Marsch für das Leben: Protest vor dem Reichstag

BERIN/KÖLN – Am kommenden Samstag (19. September) findet der Marsch für das Leben in Berlin und Köln statt, jedes Jahr die größte ubnd wichtigste Pro-Life-Veranstaltung in Deutschland. Der Bundesverband Lebensrecht e. V. ruft dabei alljährlich zum Schutz menschlichen Lebens von der Empfängnis bis zum natürlichen Tod auf. Obwohl viele Christen und zuletzt auch einzelne Bischöfe zu den Demonstrationen aufrufen, hielten sich die Amtskirchen immer zurück.

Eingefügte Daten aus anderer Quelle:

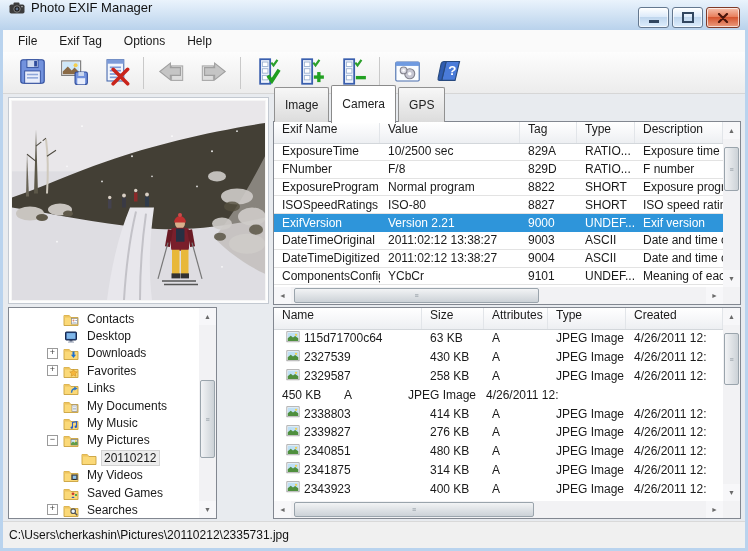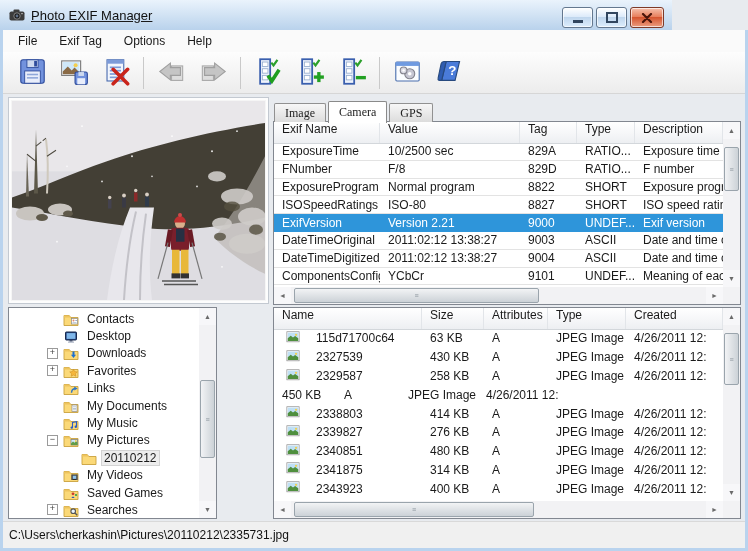"Photo EXIF Manager" .titlebar { align-items: center -> none; text-decoration: underline -> none; width: 672px -> 748px }
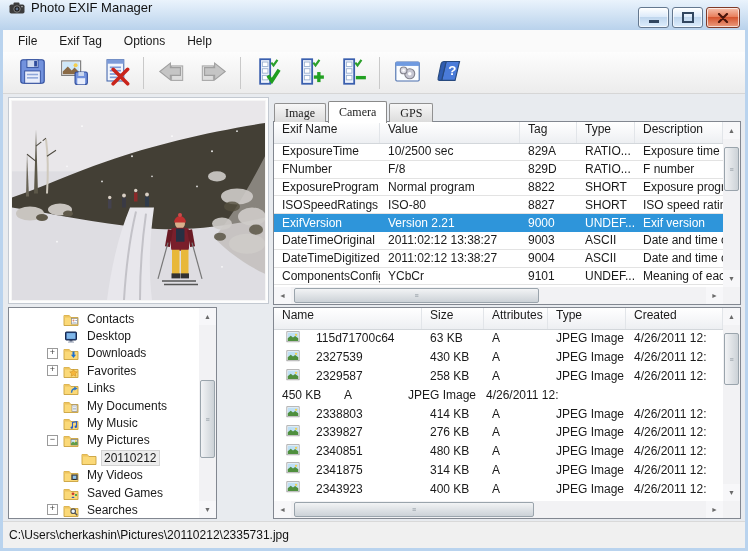"Image" .tab { font-family: Liberation Serif, serif -> none; padding: 0 10px -> 8px 10px }
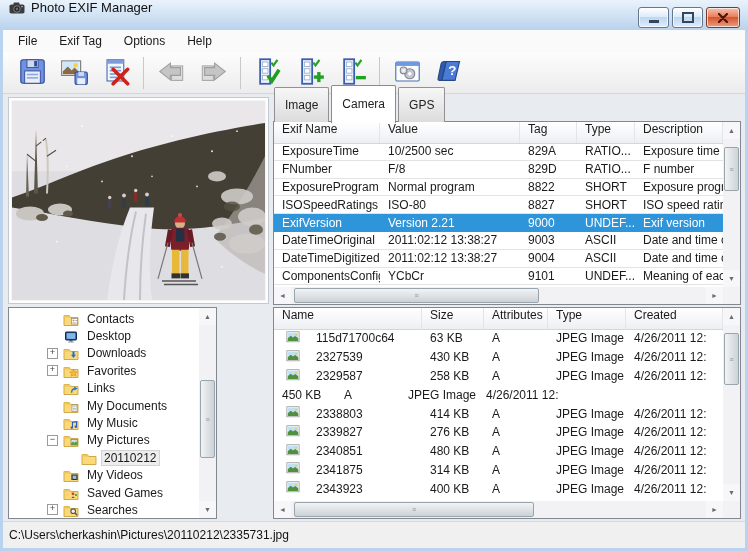"115d71700c64" .chip { gap: 16px -> 4px }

Das scheint sich nun zu ändern, denn der Vorsitzende der Deutschen Bischofskonferenz, Bischof Dr. Heiner Wilmer, hat ein Grußwort an die Teilnehmer geschickt. Darin heißt es unter Bezug auf Papst Leo XIV., der gesagt hat, dass sich die moralische Größe eines Landes vor allem in der Fähigkeit zeige, das Leben aller zu unterstützen, zu schützen und wertzuschätzen: „Gerade dort, wo Leben verletzlich ist, wo Menschen keine Stimme haben oder ihr Existenzrecht infrage gestellt wird, zeigt sich, wie ernst wir es mit der Menschenwürde meinen. Der Marsch für das Leben lenkt die Aufmerksamkeit auf Menschen, deren Leben nicht geachtet, anerkannt oder als weniger schützenswert angesehen wird.“

Wilmer weiter: „Wer menschliches Leben schützen will, kann nicht gleichzeitig Menschen gegeneinander ausspielen, ausgrenzen oder ihre Würde relativieren. Christlicher Lebensschutz gilt jedem Menschen und kennt weder eine Rangordnung menschlichen Lebens noch die Unterscheidung zwischen wertvollem und weniger wertvollem Leben.“ Eine Gesellschaft sei erst dann human, wenn sie dem ungeborenen Leben Raum gibt, Lasten gemeinsam trägt und niemanden allein lässt.